Shortly after starting the medication, I started to feel a lot of pain on my left side.  This can be somewhat unusual for me, as my most frequent pain is in the middle of my abdomen as well as on my right side.  On March 7, I went into the doctor’s office for a follicle check ultrasound.  I let my doctor know about the unusual pain in my left side.  Once he uttered the words, “This is strange…” and told the nurse to come get a closer look, I knew this cycle wasn’t going to go as planned. :-/  Not only did I have 3 small endometriomas on my right ovary (again!), but I had a hard mass on my left side that the doctor said he would assume was endometriosis, but he wasn’t sure.  It is completely adhered to my uterus and my left ovary (you know – the one that grew back!).  He told me to come meet him in his office for a chat.  That’s never good – and this time was no different.  He proceeded to tell me that for my safety, he needed to suspend all further fertility treatments and that he recommends I have surgery ASAP to remove the mass and endometriomas and clear out as much of the scarred tissue, adhesions, and endometriosis as possible.  If I had that done, he would consider trying more infertility treatments.

This was devastating news.  It was apparent that I wouldn’t be getting pregnant any time soon – and the mention of another necessary surgery was overwhelming.  This will be surgery number 7.  7 surgeries in the last 7 years.  Ironic.  He said he would recommend that I pursue the Center for Endometriosis Care in Georgia because if he tried to do the surgery here, it would be a major surgery not only internally but externally too since he doesn’t have the robotic technology to do it laparoscopically like they do in Georgia.  Just like with the Mayo Clinic, I was now facing unfamiliar doctors in an unfamiliar place with frustrating logistics to consider.  Back to square one.

Are you still with me?
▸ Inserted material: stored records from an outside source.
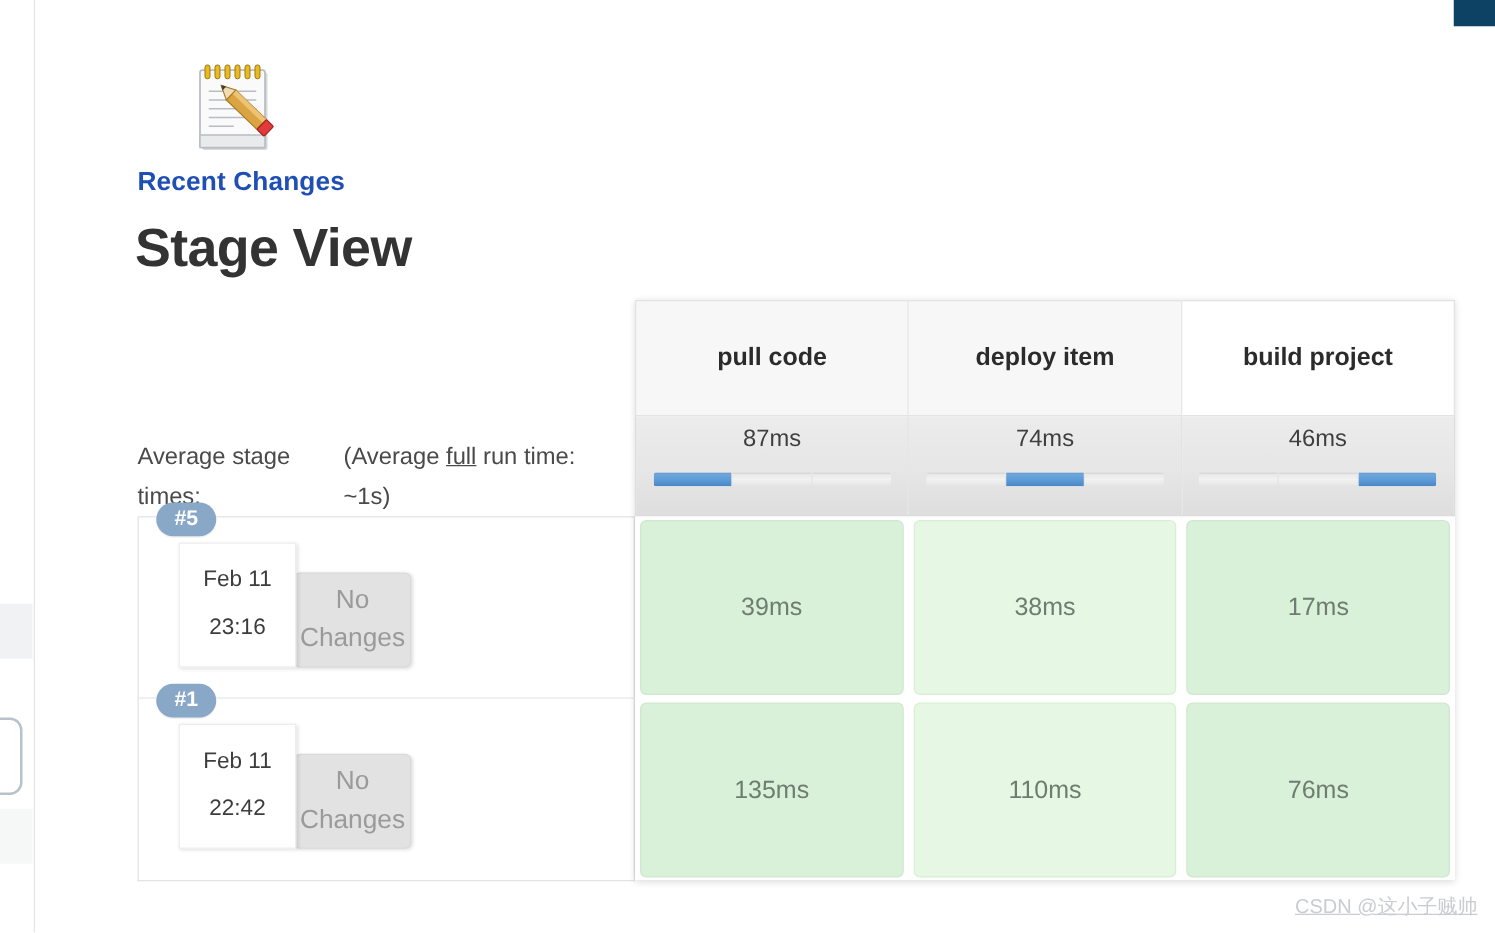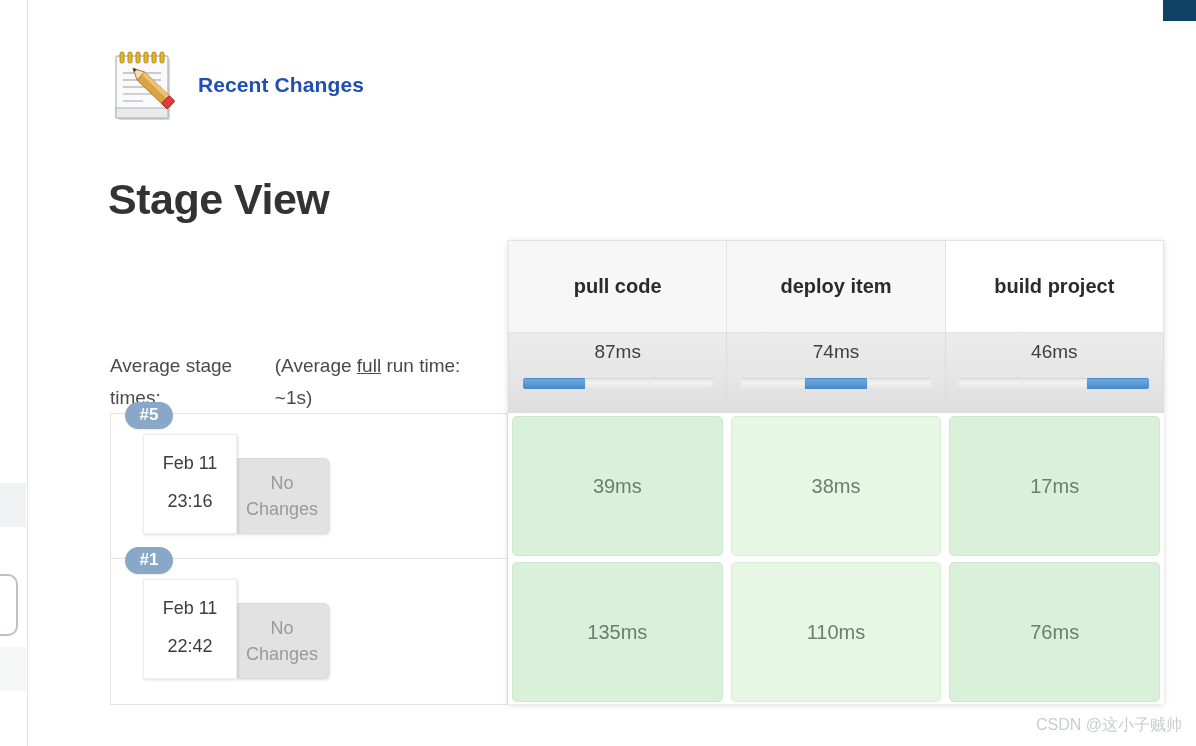"Recent Changes" #recent-changes { flex-direction: none -> column }
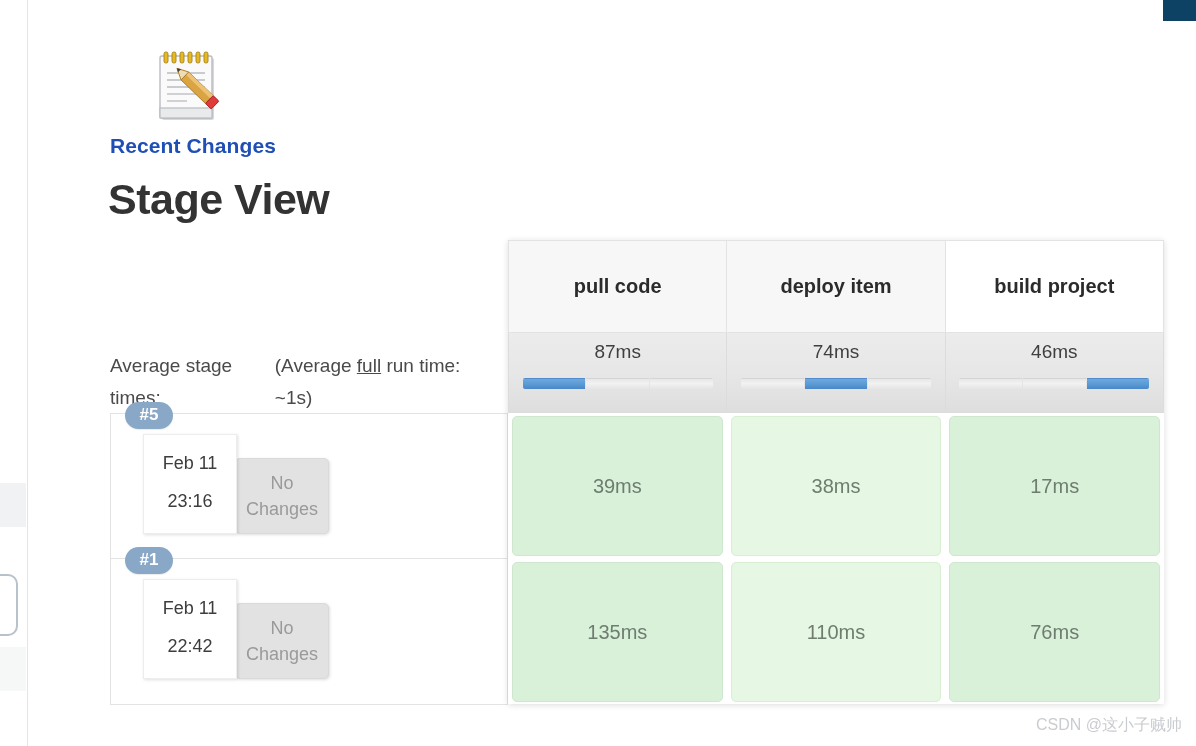"No Changes" .build-changes { font-size: 18px -> 21px }
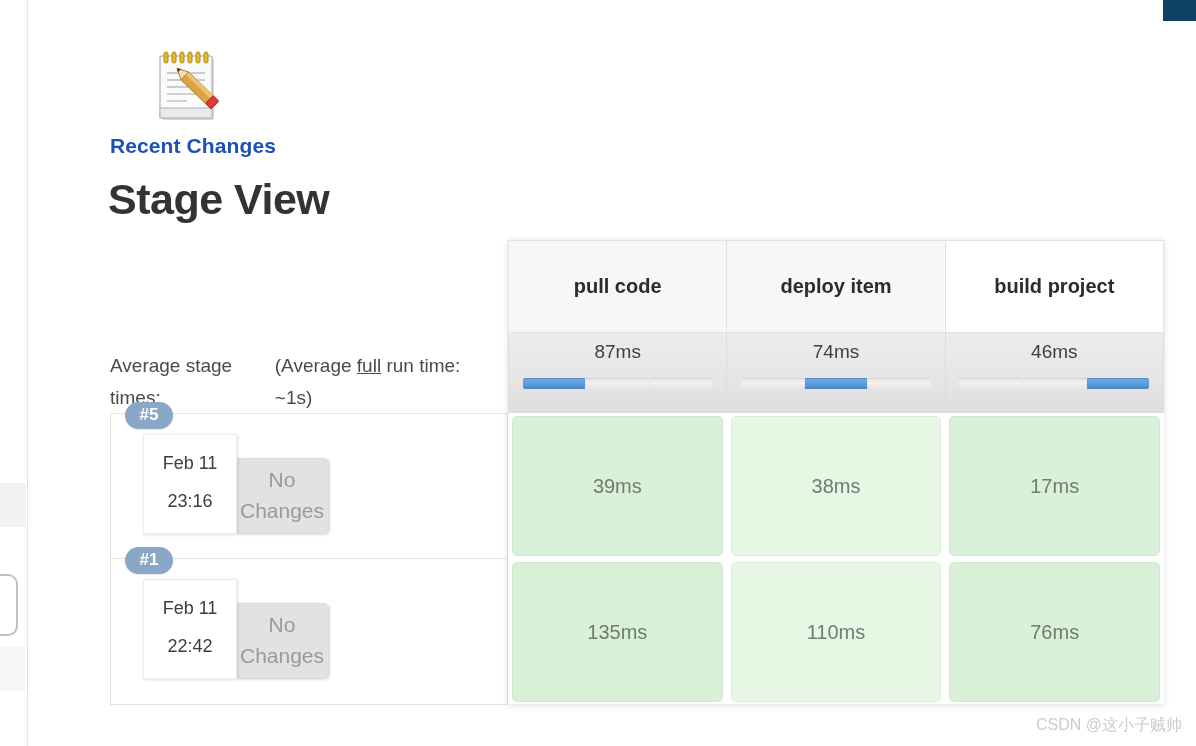"CSDN @这小子贼帅" #watermark { text-decoration: none -> underline }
I know this is a lot of information!  I did go on to talk with the doctors in Georgia, and I will explain all of that in my next post.  I PROMISE this one will happen soon and not 5 months from now. 😀  

Some days, I feel like the fight has completely been drained from me.  Other days, I remember to count my blessings and push through.  I had this interesting conversation with members of my family recently.  I hear from people A LOT who start to confide their struggles to me, but then pause and say, “I know I shouldn’t complain about this because you have it SO much worse than I do…”.  As I said to my family recently, there are sadly MANY, MANY people who have it way worse than I do.  Way worse.  And while I admire their strength and cannot imagine being in their shoes, the fact that they have a different struggle than me doesn’t make my journey any easier.  Just the same – just because I might have constant pain in my abdomen, and you are having a few bad days, doesn’t make your bad days suddenly vanish.  Your pain matters.  Your struggle matters.  Life isn’t a competition of who has it worse.  Let’s support each other.  Lift each other up.  Let’s listen when a friend needs someone to listen, and let’s not compare our struggles.  Life is hard enough with all of the unexpected twists, turns, and challenges.  Let’s not add to this by also adding in unnecessary competition.  Instead of comparing bad days, my goal is to share this very personal journey of mine in hopes that someone can relate and maybe learn something along the way.  There have been many times I have not posted updates because I worry that people will judge me or feel like I’m looking for sympathy.  Well, judge away – and I do not want any sympathy.  What I want is to share my story and help other people not feel alone.  I had a coworker tell me that her cousin’s daughter was recently diagnosed with endometriosis.  While this news breaks my heart, it renewed my purpose in sharing this story because she said that she would have never known to suggest to her cousin to ask about endometriosis had she not read my blog.  Had this little girl not been diagnosed young and now know to look for educated doctors who do not spread the myths that so many do, she may have spent all of her teen years as well as her twenties searching for proper treatment.  She may be 29 years old and finally heading to Georgia to meet with REAL specialists of this damn disease.  THAT is why I continue to write.